Patient-specific Biomolecular Instruction Tuning
2509.22853v1
q-bio.QM, cs.AI, cs.CL, cs.LG, 92C40, 68T07, 62P10, I.2.7; I.5.1; J.3
2025-10-01
Авторы:
Irsyad Adam, Zekai Chen, David Laub, Shaun Porwal, Arda Pekis, Kevin Brown
Abstract
Proteomics data is essential to pathogenic understanding of a disease
phenotype. In cancer, analysis of molecular signatures enables precision
medicine through the identification of biological processes that drive
individualized tumor progression, therapeutic resistance, and clinical
heterogeneity. Recent advances in multimodal large language models (LLMs) have
shown remarkable capacity to integrate and reason across heterogeneous data
modalities. However, performing multi-modal language modeling for molecular
understanding of patient-specific proteomics remains a significant challenge
due to two barriers: (1) the lack of instruction-tuning datasets that enable
clinical interpretation from proteomics data, and (2) the absence of language
modeling architectures designed to capture the rich heterogeneity of molecular
data.

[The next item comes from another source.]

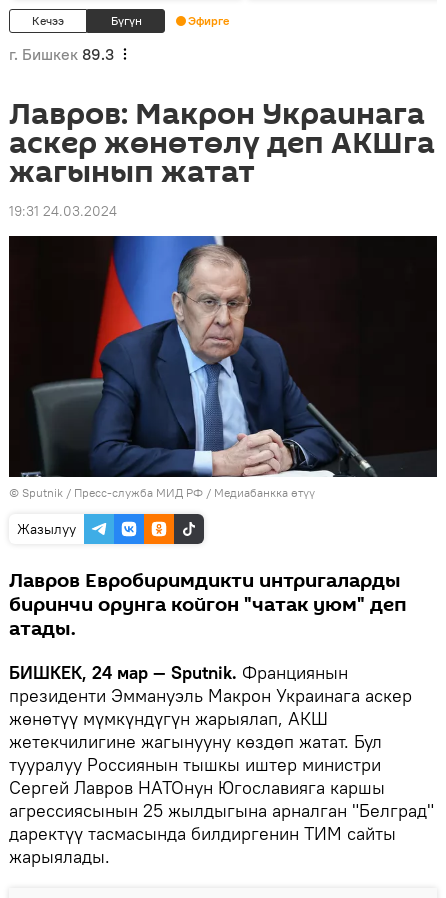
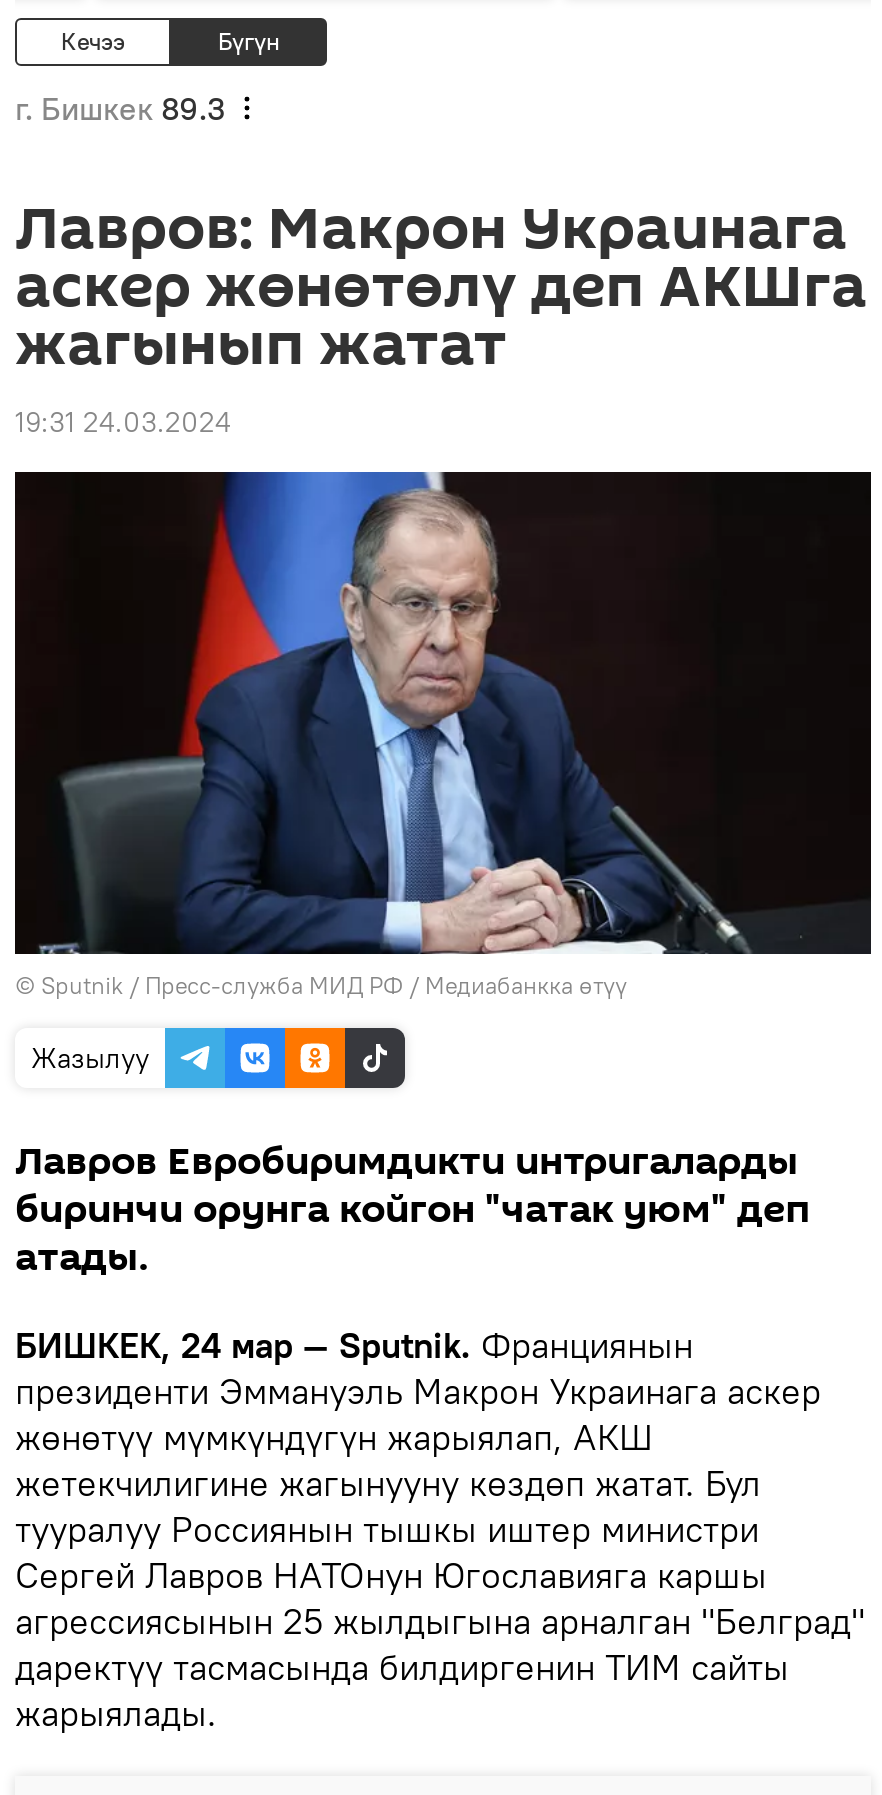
- Эфирге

In this work, we introduce CPTAC-PROTSTRUCT, the first instruction tuning
dataset for molecular understanding of oncology, comprising over 400k
open-ended examples derived from individualized proteomic profiles curated from
the largest national proteomics cancer study (CPTAC). Additionally, we propose
KRONOS (Knowledge Representation of patient Omics Networks in Oncology via
Structured tuning), a novel graph-LLM framework that leverages molecular
interaction topology with proteomics to learn patient-specific graph
representations for enhanced clinical reasoning. We show that KRONOS achieves
competitive performance across benchmark clinical tasks, including molecular
classification, temporal trajectory modeling, and tumor stage prediction from
proteomics data. Ultimately, this approach empowers LLMs to understand
patient-level pathogenesis, advancing precision medicine through more accurate
diagnosis, prognosis, and treatment stratification.